With increased parity throughout the Sprint Cup Series garage and more teams making strong bids for Victory Lane, Allmendinger said JTG Daugherty Racing remains realistic in its expectations.
“The ultimate goal is to win,” he said. “That is why we show up every weekend. But we have got to set realistic goals… to continually keep getting better. This is a team that was 30th, 31st (in points) last year and we are 16th in points right now. We have got to become a consistent Top-15 team, (then) get inside the Top-10 and give ourselves shots to win races.
“Hopefully, we can continue to get better each weekend, keep being in the mix and keep being competitive.”
Allmendinger said climbing that competitive ladder will not be easy, even though the gap between winning and losing is smaller than ever.
“Everybody is pushing the limit,” he said. “Everybody is so close when it comes to speed (that) you are looking for hundredths of a second, instead of tenths of a second. If you find a couple hundredths of a second, that is like 10 spots. You can’t just run 90-percent for half the race and then get after it. You have to be full-tilt from the start and because of that, guys over-abuse their tires (and) over-abuse their race cars. Everybody is just so close. The way the race plays out, you never know what is going to happen.”
Allmendinger said he remains unsure whether the 2014 Chase will include drivers who qualify on points, or 16 race winners.
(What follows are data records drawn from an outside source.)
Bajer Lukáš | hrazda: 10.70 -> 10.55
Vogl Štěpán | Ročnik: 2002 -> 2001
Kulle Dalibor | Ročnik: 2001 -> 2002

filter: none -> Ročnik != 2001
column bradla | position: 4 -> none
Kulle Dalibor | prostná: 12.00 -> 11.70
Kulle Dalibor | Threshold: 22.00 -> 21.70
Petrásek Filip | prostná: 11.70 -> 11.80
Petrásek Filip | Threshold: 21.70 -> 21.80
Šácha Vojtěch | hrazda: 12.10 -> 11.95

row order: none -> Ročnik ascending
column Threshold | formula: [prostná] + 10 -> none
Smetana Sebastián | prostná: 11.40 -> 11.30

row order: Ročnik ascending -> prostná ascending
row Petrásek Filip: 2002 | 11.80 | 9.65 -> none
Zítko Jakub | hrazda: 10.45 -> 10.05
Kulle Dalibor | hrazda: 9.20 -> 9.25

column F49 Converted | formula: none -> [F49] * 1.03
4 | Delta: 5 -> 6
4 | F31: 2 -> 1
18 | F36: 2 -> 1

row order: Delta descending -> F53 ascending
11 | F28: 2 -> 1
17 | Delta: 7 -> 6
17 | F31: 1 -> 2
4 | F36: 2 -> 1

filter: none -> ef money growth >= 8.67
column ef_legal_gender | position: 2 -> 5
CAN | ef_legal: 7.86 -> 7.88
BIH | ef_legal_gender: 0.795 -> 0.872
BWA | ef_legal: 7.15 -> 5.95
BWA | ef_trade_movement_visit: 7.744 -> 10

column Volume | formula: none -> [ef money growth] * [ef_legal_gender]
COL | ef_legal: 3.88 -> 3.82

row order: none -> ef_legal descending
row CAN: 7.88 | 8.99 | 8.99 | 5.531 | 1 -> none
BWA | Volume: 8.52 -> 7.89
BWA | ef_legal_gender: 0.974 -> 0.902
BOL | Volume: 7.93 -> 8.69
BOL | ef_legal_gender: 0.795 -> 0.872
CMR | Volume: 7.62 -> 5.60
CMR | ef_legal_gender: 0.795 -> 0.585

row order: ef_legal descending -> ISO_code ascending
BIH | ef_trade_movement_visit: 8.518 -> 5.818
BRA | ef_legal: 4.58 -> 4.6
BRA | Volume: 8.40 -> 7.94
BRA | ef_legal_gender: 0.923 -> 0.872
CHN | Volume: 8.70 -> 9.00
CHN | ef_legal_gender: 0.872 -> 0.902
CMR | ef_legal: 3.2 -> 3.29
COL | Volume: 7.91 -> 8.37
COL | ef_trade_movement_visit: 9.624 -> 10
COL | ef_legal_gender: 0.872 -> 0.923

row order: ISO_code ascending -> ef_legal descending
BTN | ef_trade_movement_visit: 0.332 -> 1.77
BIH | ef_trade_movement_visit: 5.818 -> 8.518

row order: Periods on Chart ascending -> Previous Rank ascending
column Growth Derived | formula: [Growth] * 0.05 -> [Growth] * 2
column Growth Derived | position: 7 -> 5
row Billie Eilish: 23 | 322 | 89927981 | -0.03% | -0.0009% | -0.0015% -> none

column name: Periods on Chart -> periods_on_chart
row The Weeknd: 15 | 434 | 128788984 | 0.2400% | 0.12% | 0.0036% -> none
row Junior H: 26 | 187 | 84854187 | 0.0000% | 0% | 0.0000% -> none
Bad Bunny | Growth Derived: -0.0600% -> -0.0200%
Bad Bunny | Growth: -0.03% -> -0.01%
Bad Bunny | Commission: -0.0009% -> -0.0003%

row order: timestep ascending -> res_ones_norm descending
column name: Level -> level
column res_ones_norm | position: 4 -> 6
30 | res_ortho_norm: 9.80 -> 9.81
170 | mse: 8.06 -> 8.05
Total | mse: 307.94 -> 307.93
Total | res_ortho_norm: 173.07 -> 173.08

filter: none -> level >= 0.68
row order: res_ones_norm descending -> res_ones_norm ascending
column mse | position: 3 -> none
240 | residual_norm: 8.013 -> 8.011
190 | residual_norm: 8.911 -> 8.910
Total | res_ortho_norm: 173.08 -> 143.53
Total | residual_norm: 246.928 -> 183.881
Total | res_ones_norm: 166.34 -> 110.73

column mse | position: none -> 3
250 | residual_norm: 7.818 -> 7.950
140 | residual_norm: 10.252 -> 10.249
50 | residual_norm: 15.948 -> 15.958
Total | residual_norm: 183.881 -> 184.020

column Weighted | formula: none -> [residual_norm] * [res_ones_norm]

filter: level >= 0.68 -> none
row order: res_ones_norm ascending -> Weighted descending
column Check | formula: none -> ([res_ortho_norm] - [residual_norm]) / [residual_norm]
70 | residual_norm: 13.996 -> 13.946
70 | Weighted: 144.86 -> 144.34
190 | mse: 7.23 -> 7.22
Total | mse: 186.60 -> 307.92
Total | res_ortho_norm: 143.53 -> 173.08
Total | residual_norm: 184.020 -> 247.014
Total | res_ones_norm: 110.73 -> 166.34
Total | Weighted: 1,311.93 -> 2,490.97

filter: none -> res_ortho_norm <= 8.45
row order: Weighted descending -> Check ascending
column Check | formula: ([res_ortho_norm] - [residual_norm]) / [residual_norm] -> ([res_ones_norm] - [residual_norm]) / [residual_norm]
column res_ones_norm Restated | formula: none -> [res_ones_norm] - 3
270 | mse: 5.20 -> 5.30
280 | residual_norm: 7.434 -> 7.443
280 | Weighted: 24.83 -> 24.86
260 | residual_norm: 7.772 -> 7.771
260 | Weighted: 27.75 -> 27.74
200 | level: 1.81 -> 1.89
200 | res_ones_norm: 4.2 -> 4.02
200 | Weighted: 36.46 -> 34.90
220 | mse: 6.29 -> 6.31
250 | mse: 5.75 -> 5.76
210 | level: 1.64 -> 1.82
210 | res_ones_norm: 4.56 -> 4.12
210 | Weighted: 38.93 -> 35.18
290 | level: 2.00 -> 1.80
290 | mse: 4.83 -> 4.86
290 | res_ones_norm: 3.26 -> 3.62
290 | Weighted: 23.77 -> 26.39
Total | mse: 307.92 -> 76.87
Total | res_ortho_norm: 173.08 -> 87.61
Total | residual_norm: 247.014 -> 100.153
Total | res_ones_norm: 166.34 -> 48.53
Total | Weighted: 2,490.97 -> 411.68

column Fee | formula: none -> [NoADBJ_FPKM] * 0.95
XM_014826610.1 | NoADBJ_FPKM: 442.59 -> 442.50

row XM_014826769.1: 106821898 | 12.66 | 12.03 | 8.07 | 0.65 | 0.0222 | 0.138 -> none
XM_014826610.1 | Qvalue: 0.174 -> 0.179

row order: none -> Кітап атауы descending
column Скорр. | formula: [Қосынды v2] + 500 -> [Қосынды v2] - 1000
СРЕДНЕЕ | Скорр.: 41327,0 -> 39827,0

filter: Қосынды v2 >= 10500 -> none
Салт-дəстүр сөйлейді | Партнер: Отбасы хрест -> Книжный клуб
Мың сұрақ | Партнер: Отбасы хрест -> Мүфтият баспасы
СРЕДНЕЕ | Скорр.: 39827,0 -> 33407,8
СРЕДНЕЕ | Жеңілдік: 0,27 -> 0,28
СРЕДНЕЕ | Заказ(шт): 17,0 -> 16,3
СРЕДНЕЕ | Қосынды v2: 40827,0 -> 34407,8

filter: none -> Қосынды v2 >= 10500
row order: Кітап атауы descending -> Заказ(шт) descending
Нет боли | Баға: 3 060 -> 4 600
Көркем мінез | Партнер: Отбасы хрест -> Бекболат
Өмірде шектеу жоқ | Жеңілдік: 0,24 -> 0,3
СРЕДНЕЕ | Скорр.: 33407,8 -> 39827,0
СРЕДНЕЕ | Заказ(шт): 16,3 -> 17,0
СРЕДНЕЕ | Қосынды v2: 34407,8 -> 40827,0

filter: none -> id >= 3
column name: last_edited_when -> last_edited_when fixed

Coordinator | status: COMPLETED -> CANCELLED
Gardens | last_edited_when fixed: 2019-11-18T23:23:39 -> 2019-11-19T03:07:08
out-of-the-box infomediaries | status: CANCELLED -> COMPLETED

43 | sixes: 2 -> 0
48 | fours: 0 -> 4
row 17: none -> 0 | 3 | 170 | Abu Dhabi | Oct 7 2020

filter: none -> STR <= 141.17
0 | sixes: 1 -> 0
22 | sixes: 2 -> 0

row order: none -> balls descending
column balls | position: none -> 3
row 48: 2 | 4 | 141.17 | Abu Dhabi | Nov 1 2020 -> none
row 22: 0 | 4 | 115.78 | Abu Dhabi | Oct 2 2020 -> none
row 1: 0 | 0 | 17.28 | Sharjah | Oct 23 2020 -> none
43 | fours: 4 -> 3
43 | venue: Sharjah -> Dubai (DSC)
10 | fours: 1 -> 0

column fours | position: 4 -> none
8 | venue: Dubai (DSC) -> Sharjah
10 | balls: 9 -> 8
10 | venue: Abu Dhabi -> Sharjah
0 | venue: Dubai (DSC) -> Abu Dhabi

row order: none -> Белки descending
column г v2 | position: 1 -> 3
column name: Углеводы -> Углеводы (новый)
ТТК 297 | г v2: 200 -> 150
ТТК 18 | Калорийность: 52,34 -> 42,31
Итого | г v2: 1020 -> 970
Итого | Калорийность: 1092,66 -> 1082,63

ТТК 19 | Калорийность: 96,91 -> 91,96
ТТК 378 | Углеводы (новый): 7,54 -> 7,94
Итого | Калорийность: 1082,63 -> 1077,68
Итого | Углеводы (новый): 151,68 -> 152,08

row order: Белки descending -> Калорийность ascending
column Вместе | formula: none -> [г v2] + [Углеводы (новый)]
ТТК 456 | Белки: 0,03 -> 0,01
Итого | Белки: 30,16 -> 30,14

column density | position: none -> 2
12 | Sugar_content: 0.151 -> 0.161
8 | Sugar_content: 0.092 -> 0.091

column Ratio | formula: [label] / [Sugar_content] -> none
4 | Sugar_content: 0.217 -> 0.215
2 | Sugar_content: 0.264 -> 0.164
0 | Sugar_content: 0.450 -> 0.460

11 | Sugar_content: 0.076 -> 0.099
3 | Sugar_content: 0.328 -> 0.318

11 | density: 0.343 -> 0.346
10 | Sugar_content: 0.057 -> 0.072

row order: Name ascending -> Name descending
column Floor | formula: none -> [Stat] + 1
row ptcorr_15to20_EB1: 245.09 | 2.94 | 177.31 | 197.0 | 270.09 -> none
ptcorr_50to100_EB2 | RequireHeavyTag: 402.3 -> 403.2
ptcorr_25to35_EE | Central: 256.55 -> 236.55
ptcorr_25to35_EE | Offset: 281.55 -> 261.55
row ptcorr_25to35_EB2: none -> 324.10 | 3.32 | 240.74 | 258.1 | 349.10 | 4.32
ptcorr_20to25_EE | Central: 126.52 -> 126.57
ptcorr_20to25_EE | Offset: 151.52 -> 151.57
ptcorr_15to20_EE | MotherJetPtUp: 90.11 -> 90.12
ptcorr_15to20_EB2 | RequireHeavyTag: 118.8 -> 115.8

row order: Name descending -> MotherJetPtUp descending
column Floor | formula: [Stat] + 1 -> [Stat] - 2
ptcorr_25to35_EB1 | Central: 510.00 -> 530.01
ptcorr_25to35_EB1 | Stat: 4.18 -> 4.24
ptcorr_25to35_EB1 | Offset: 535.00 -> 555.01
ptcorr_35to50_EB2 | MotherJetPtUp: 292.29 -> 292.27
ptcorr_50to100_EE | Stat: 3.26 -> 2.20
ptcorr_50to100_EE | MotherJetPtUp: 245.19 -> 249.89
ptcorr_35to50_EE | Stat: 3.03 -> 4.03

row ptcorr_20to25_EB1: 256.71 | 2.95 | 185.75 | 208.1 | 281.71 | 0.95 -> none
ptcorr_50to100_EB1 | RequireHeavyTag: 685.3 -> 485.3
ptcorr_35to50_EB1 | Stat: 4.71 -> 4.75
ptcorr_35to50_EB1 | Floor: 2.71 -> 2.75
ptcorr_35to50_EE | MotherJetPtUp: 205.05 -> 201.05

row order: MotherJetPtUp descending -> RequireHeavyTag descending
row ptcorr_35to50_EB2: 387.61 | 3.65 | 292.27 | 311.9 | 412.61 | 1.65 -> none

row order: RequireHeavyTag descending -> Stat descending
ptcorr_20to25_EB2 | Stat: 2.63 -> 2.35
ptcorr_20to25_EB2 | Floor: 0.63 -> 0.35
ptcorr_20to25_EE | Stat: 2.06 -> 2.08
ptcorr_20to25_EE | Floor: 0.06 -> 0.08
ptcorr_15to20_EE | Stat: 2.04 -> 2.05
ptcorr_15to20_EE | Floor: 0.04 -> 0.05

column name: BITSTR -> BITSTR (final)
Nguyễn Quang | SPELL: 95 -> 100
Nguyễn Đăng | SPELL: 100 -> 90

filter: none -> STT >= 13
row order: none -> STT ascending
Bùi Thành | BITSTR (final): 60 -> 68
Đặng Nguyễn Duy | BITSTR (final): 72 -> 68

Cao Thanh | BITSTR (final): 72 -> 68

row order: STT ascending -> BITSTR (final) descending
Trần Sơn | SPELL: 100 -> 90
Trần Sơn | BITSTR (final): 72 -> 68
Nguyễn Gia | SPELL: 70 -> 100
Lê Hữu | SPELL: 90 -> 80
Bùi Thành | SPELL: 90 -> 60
“The way it’s going right now, you could have 15 or 16 or 17 or 18 (winners),” he said. “That would throw a chink in the whole ‘win and you’re in the Chase’ armor. There are so many different guys that have an opportunity to win the race, but it doesn’t change my outlook. As I said, the ultimate goal is to win, but we’ve got to take baby steps to be more competitive each weekend. I won’t worry about points until we get past the All-Star Race and through the (Coca-Cola) 600. Then, teams start hitting on all cylinders and figuring out where they’re at.
“My goal is to go out there every weekend and (have) people say, `We can’t sleep on this race team. We’ve got to watch out for them.’ I think we’re slowly getting there.”